# [Exercise brief]
Copy out the lines beginning at the one with "text: 06.Rolling ->" and ending at the last line of the data, both included; pictures stay out.

Code change snippets:
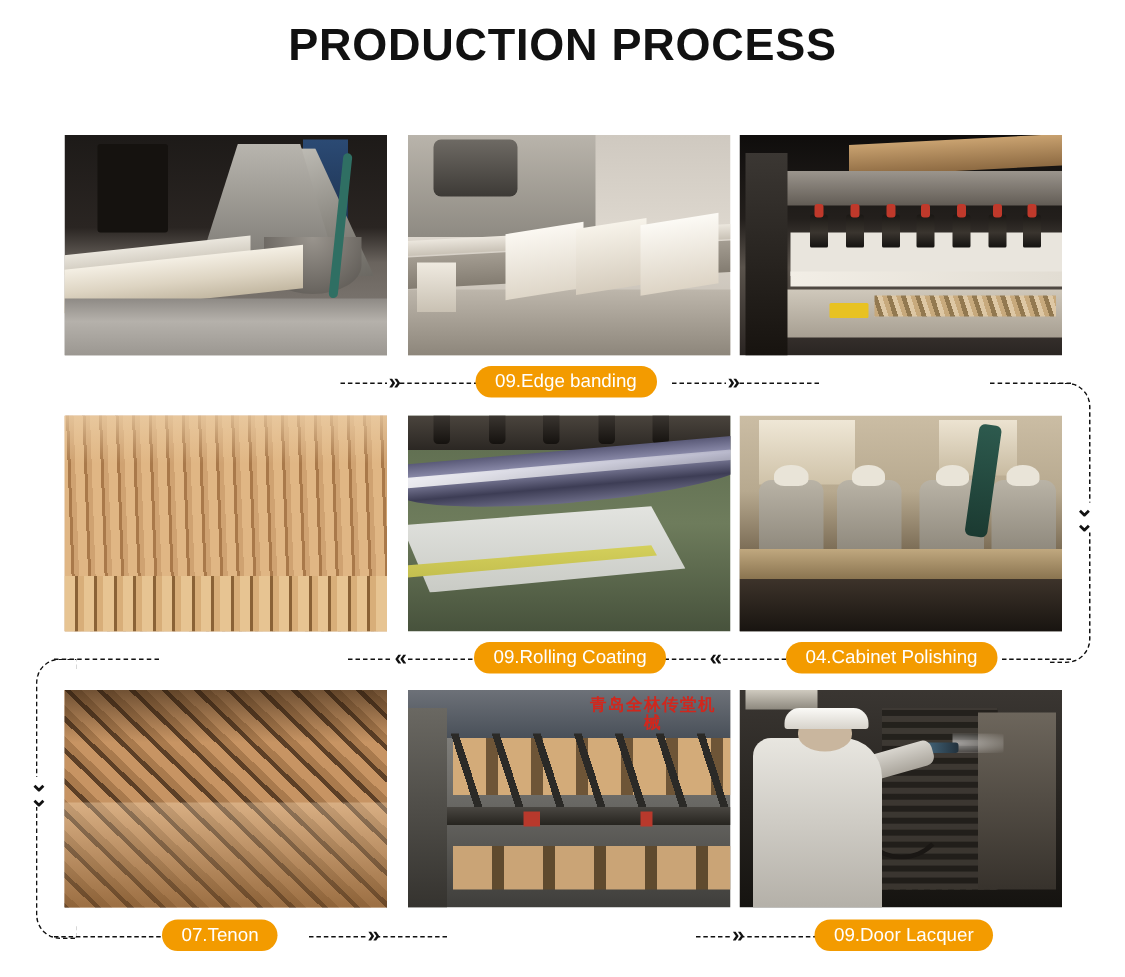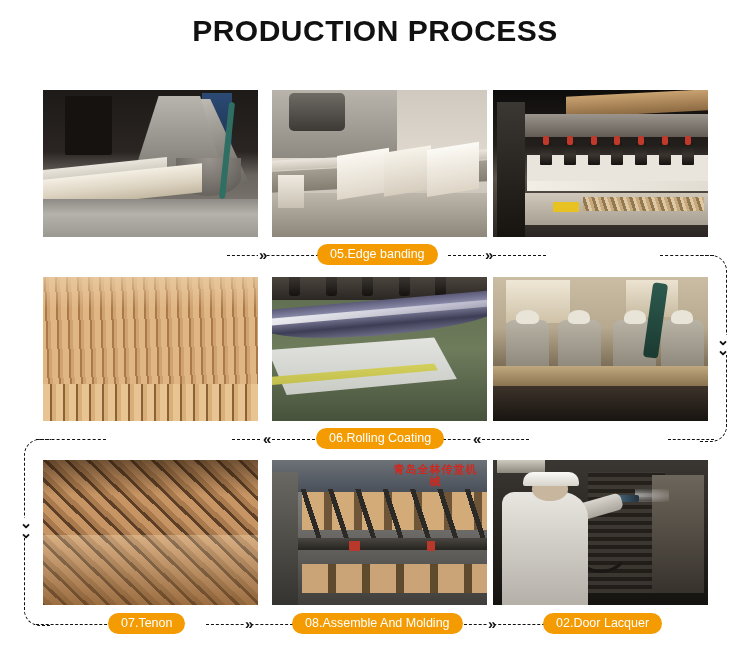"05.Edge banding" div.badge { text: 05.Edge -> 09.Edge }
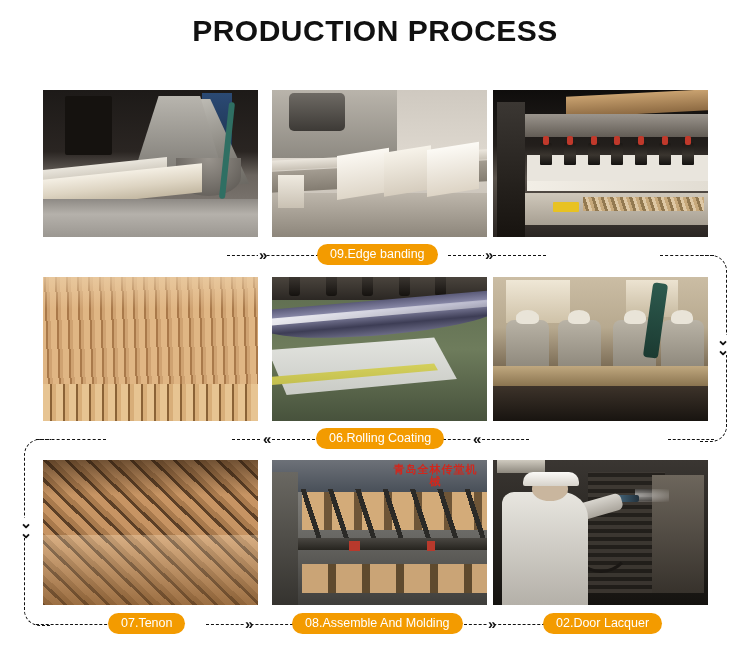"06.Rolling Coating" div.badge { text: 06.Rolling -> 09.Rolling }
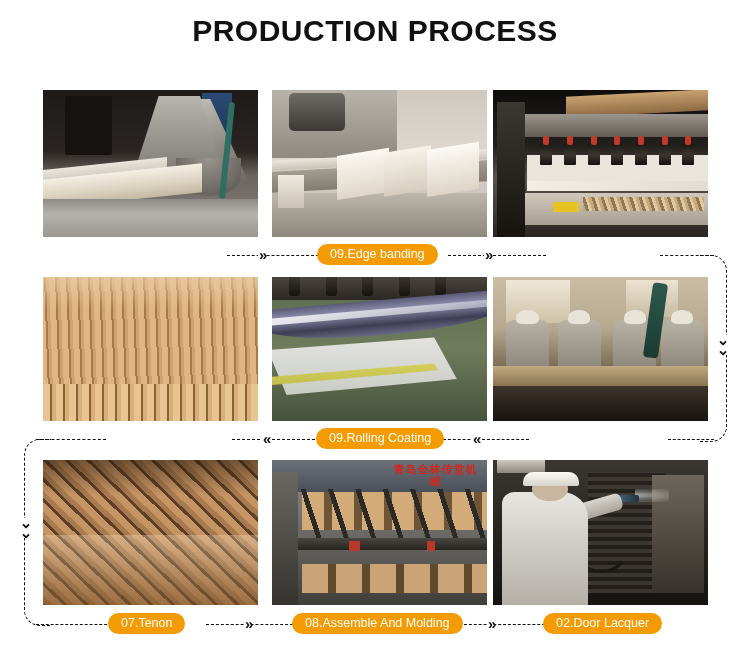"04.Cabinet Polishing" div.badge { html: none -> <div>04.Cabinet Polishing</div> }
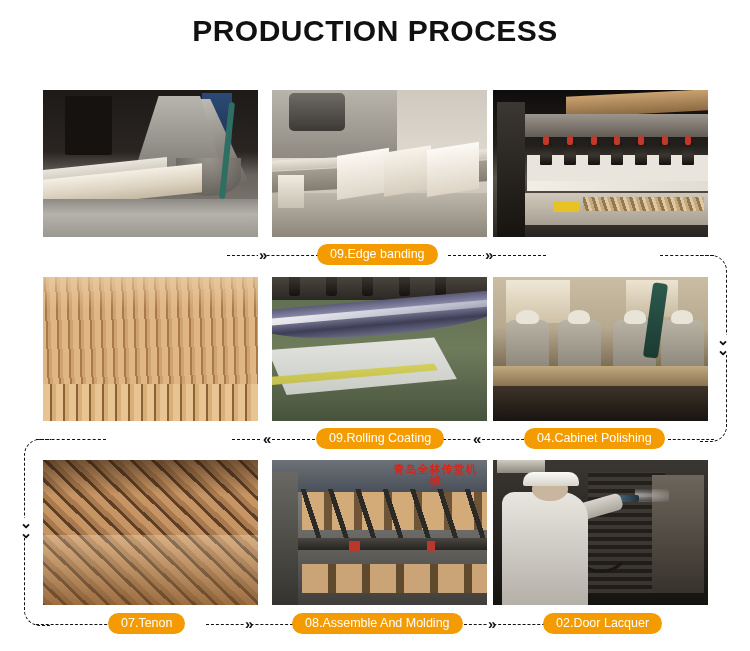"08.Assemble And Molding" div.badge { html: <div>08.Assemble And Molding</div> -> none }
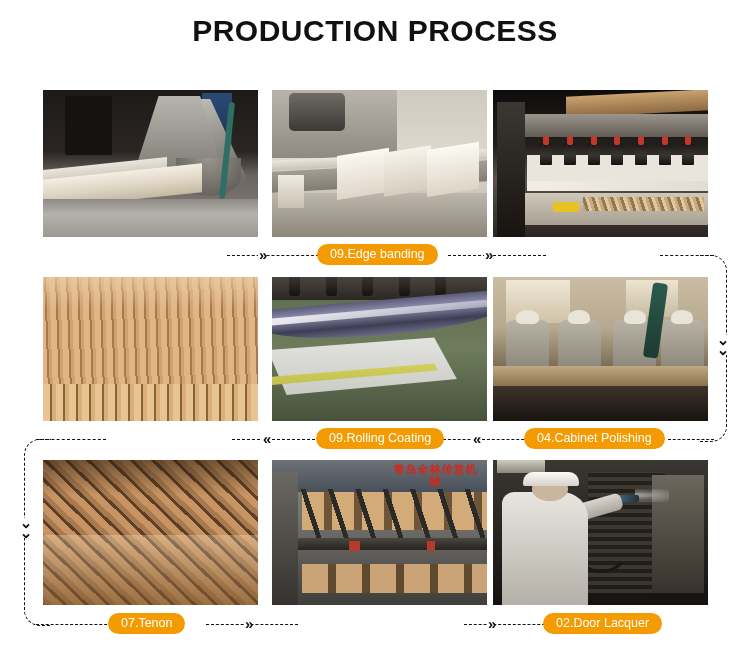"02.Door Lacquer" div.badge { text: 02.Door -> 09.Door }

# [Response to this task]
"06.Rolling Coating" div.badge { text: 06.Rolling -> 09.Rolling }
"04.Cabinet Polishing" div.badge { html: none -> <div>04.Cabinet Polishing</div> }
"08.Assemble And Molding" div.badge { html: <div>08.Assemble And Molding</div> -> none }
"02.Door Lacquer" div.badge { text: 02.Door -> 09.Door }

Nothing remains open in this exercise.